Microsoft vs Novell

I’m the network admin for a small company looking to upgrade to a new network operating system. We are currently running Novell Netware 5.0 with GroupWise 5.5 (email). I’ve been in this job for 2.5 years now, and I’ve gotten to work with both Netware and Windows NOS’s, both have their ups and downs. I’m looking for informed opinions on whether to upgrade to Netware 6 or Windows 2000/2003 server. We have about 100 users on Dell PC’s that I would have to reconfigure. The servers (email and file) are both Compaqs (Proliant and Presario), both can run either system with no trouble. A little background info on where my thoughts are:

This NOS should be easier to use than Netware 5, it can be very cryptic. The new NOS should be compatible with most applications out of the box. I can’t tell you how many times I got frustrated because a product we need either does not work with Novell at all or requires extensive configuration changes to get it to run. I have a dozen Windows servers running on workstation class machines behind me because most network apps I have will not run on a Novell server. Examples include Veritas Backup Exec, Norton Antivirus, and just about any smaller application like our payroll system. (Some apps will actually run, but need to be heavily modified first like NAV). I want to be able to buy applications and install them without calling support every 10 minutes. I know patching will be a big issue on an MS system, but I am prepared to deal with that. At least with MS the process is much easier, I find it difficult to navigate Novell’s site looking for which is the right patch to apply. As you can see I’m kind of leaning towards the MS solution, mostly because of compatility. Then again, our butts have been saved a number of times because people just don’t write viruses for Novell and GroupWise. Tough choice here. Of course money will be an issue, and I know it will be less expensive to go with Novell by purchasing an upgrade, they will almost certainly offer a discount to previous customers.
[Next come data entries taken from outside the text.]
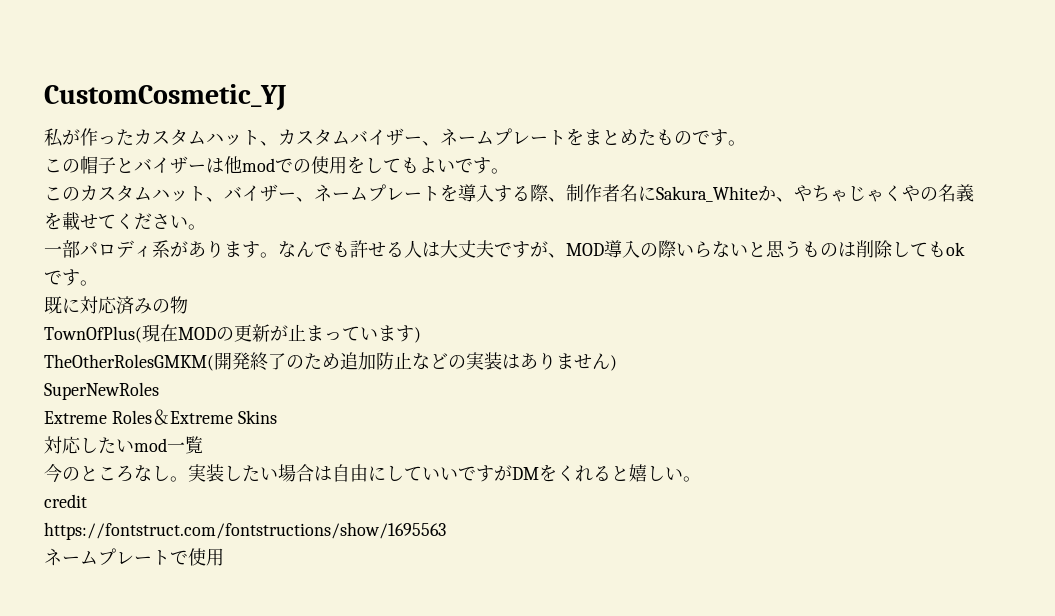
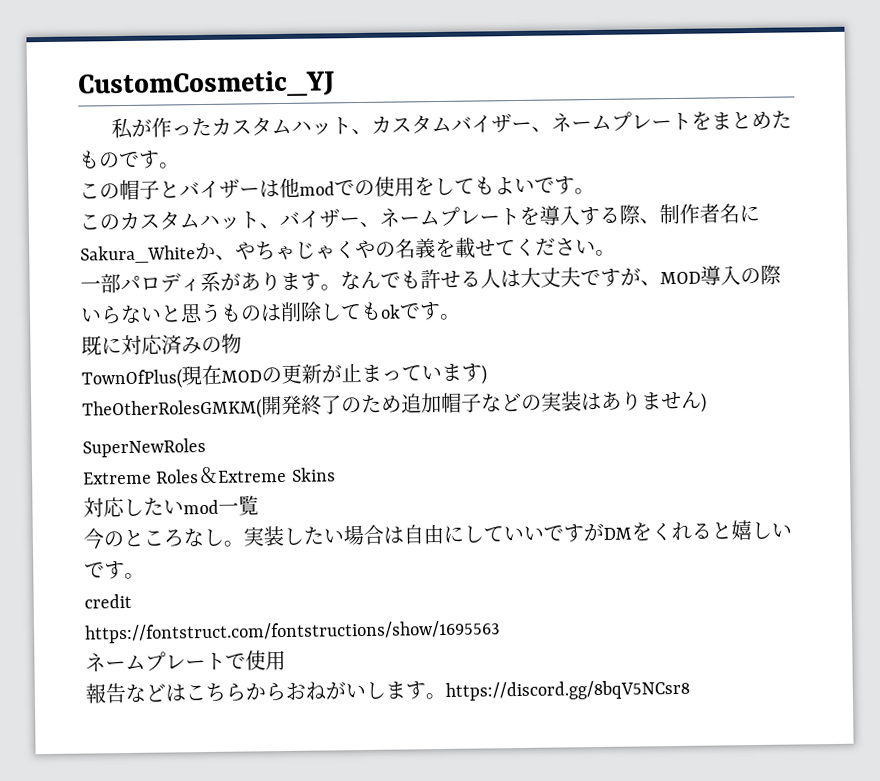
[376,352,412,370] 防止 -> [441,392,482,413] 帽子
(683, 474) none -> [84,561,125,580] です
(224, 557) none -> [85,679,690,704] // 報告などはこちらからおねがいします。https://discord.gg/8bqV5NCsr8

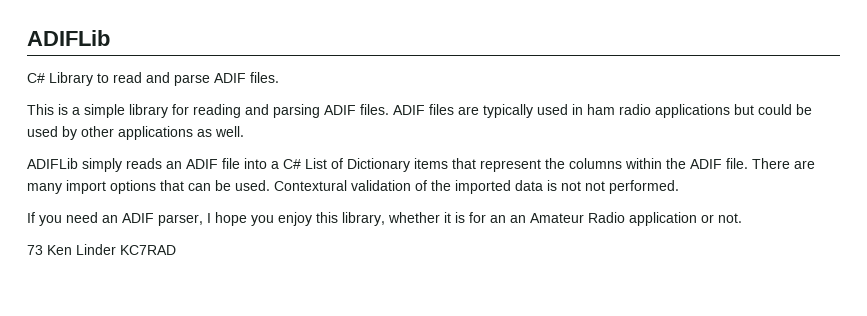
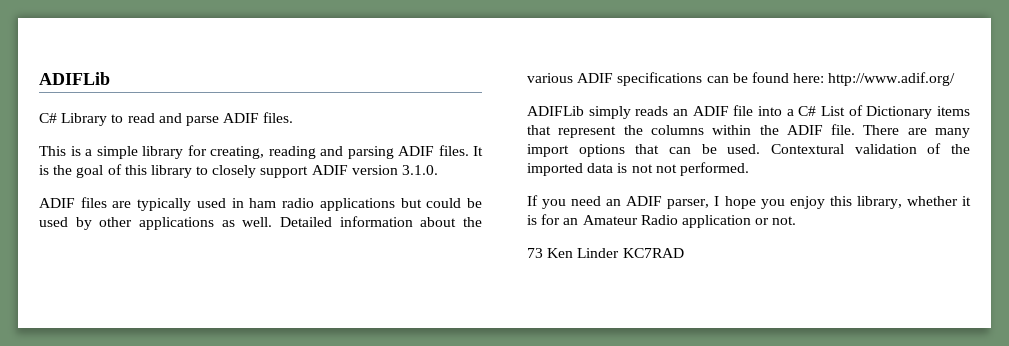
(189, 109) none -> [210,146,264,159] creating,
(389, 109) none -> [473,146,483,156] [39,164,439,178] It is the goal of this library to closely support ADIF version 3.1.0. //
(244, 131) none -> [280,216,483,227] [527,72,956,86] Detailed information about the various ADIF specifications can be found here: http://www.adif.org/
[510,215,526,223] an -> (579, 221) none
Please let me know what you think about this, especially if you have evaluated a similar situation. Thanks!

Go Windows 2000/Exchange 2000, and never look back. Easy setup, reliable, and the backing of a company that will be around for a while. People will poo-poo MS products, but I know for a fact that the world’s largest ‘private’ email enviroment is run on Winnt/Exchange 5.5, with 99.9+% uptime. (I used to be on the admin team for it.)

Then again, if you have the gumption to learn a bit, don’t discount Linux, especially for a setup your size. When you can tell your bean-counters that the software cost is zero, they won’t freak out so much when you request all that Redhat training :wink:

Hmm, good point about the training Brutus. I’ll learn anything technical, I don’t discriminate, and Linux is definately on my list. Still, its very foreign to me in that I have never even seen it running, let alone administrated a network using it. Either way I’ll have to get some training.

If these things must run on the server, then you will have to find replacements for them under Linux. I am a linux user, Windows stays the hell out of my home, but I will also tell you that it is not a cure all. There are (free) replacements for all of the things you named, and possibly for some of the apps you didn’t name. The thing is, they are not the ones you are using.

That can be pretty irrelevant for a mail server, but users tend to throw a fit when you change something that they actually interact with - like your payroll system.

To replace the infrastructure of your network, Linux is a fine choice. Samba gives you Windows file shares, printer shares, and can act as a domain controller. Sendmail or Procmail or the Cyrus IMAP server give you e-mail. Firewalls are all over the place - better to say that firewall setup tools are everywhere, since the firewall functionality is a part of the Linux kernel. Commercial backup software is available for Linux, though you can (and many do) write their own shell scripts to do the job.

Any kind of application the user sees, however, is going to be a problem. Users don’t want a replacement. They want the same program they have been using.

You might go Linux to replace the Novell server, and run your server based apps on Windows machines as you have been doing. Then again, you might save yourself the hassle of learning a new system and go all Microsoft. As the Germans say you have “der Qual der Wahl.” The torture of the choice.

This is really more an IMHO thing, so off it goes!